The benefit of a Wells response is that the five SEC commissioners will have both the Enforcement Division’s argument and the company’s response when they decide how to vote. Any SEC enforcement action will need a majority of the five commissioners to vote in favor.
The accusations made by Coinbase come as the SEC tightens its grip on the cryptocurrency industry. In recent months, the regulator has issued warnings to crypto firms and launched investigations into several companies, including Binance, the world's largest cryptocurrency exchange by trading volume. The SEC has also delayed its decision on approving a bitcoin exchange-traded fund (ETF).

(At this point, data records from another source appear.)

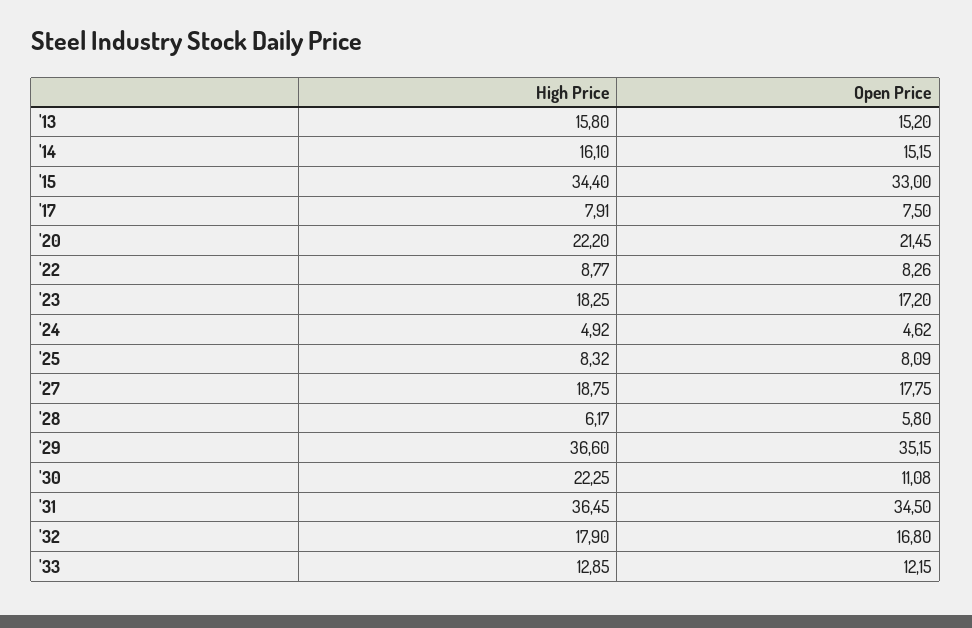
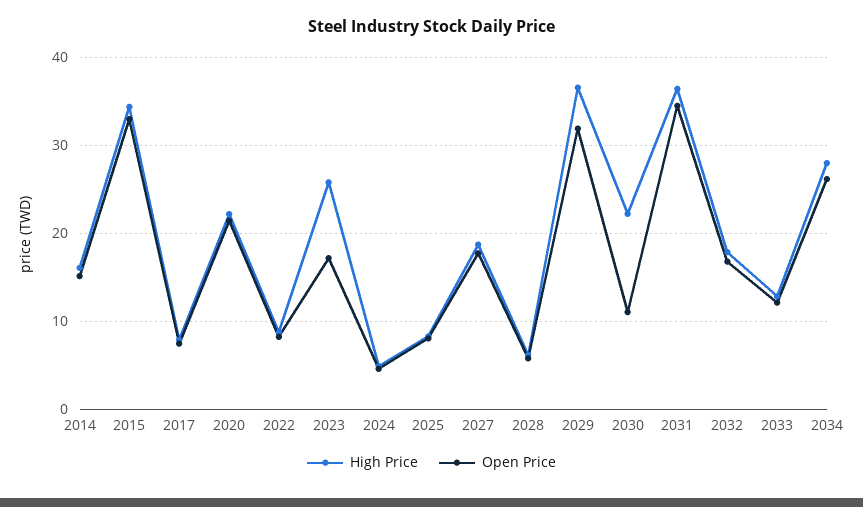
High Price, '13: 15.8 -> none
Open Price, '13: 15.2 -> none
High Price, '23: 18.25 -> 26
Open Price, '29: 35.15 -> 32
High Price, 2034: none -> 28
Open Price, 2034: none -> 26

The increasing regulatory scrutiny of the crypto industry reflects growing concerns over the risks associated with cryptocurrencies. Critics argue that cryptocurrencies are unregulated and volatile, making them an easy target for fraudsters and scammers. However, supporters of cryptocurrencies argue that they are a vital tool for financial inclusion and innovation.

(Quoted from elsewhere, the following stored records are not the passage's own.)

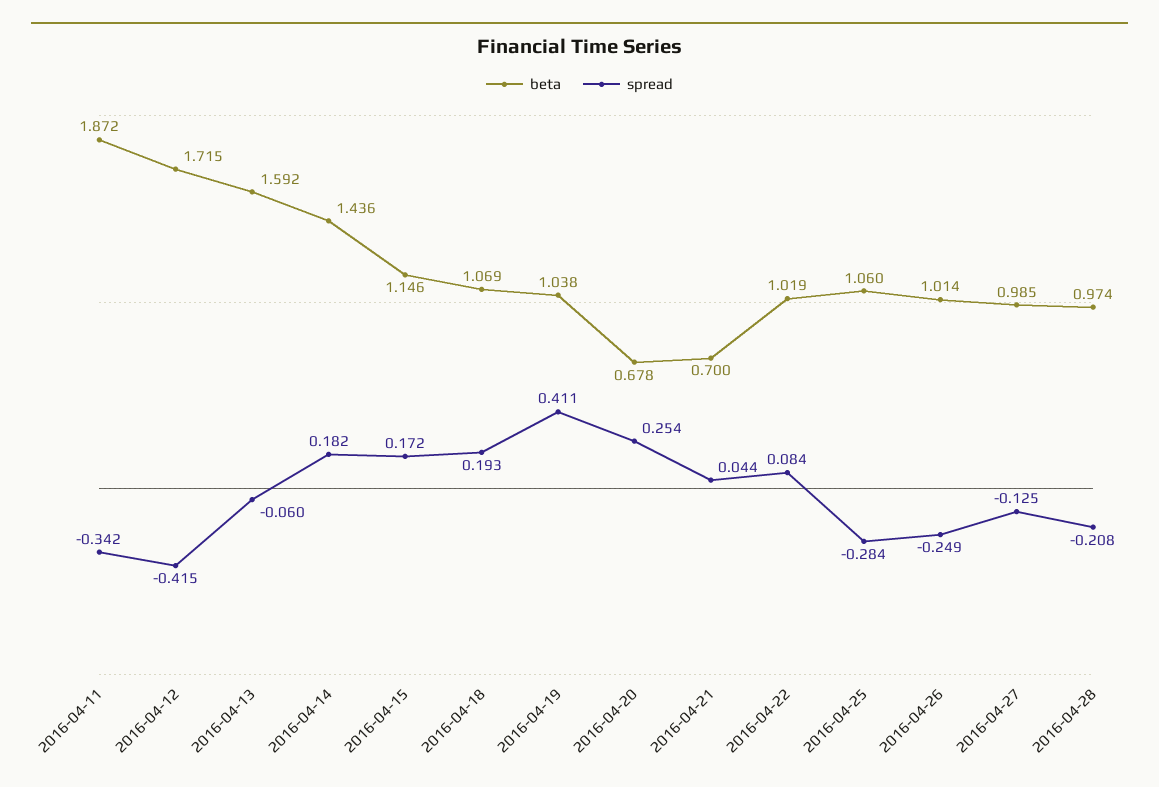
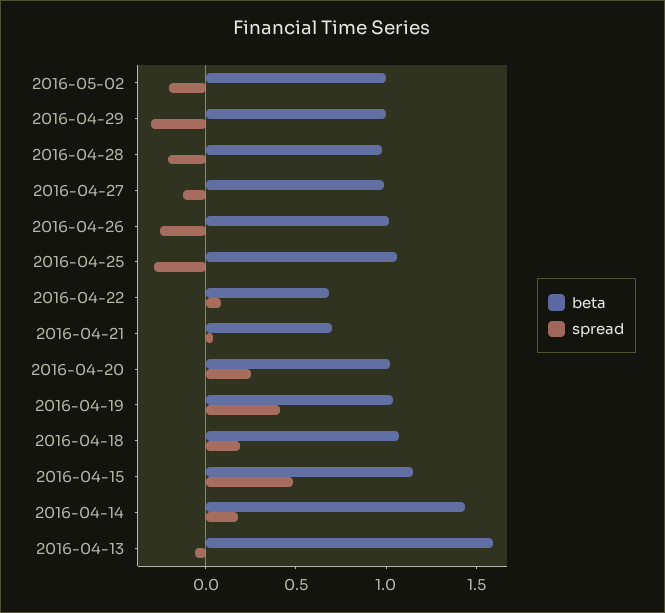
beta, 2016-04-11: 1.872 -> none
spread, 2016-04-11: -0.342 -> none
beta, 2016-04-12: 1.715 -> none
spread, 2016-04-12: -0.415 -> none
spread, 2016-04-15: 0.172 -> 0.5
beta, 2016-04-20: 0.678 -> 1
beta, 2016-04-22: 1.019 -> 0.7
beta, 2016-05-02: none -> 1
spread, 2016-05-02: none -> -0.2
beta, 2016-04-29: none -> 1
spread, 2016-04-29: none -> -0.3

The outcome of the battle between Coinbase and the SEC is likely to have significant implications for the crypto industry. If the SEC succeeds in its enforcement action against Coinbase, it could set a precedent for other exchanges and crypto firms. On the other hand, if Coinbase prevails, it could be seen as a victory for the crypto industry and provide some regulatory clarity.
Regardless of the outcome, it's important to note that the regulatory landscape for the crypto industry is still developing and evolving. Many countries are still figuring out how to regulate and classify cryptocurrencies, and the rules and regulations are often different depending on the jurisdiction.
In the United States, the SEC has taken a more cautious approach towards cryptocurrencies, particularly with regards to initial coin offerings (ICOs) and the classification of certain cryptocurrencies as securities. This has resulted in a number of enforcement actions against crypto firms and exchanges in recent years.
However, there have also been some positive developments in the US regulatory landscape for cryptocurrencies. For example, the Office of the Comptroller of the Currency (OCC) recently issued a letter stating that banks can now offer crypto custody services to their customers.
Overall, it's clear that the crypto industry is still in the process of navigating a complex regulatory environment. The outcome of the Coinbase-SEC battle will be an important data point, but it's only one piece of a larger puzzle.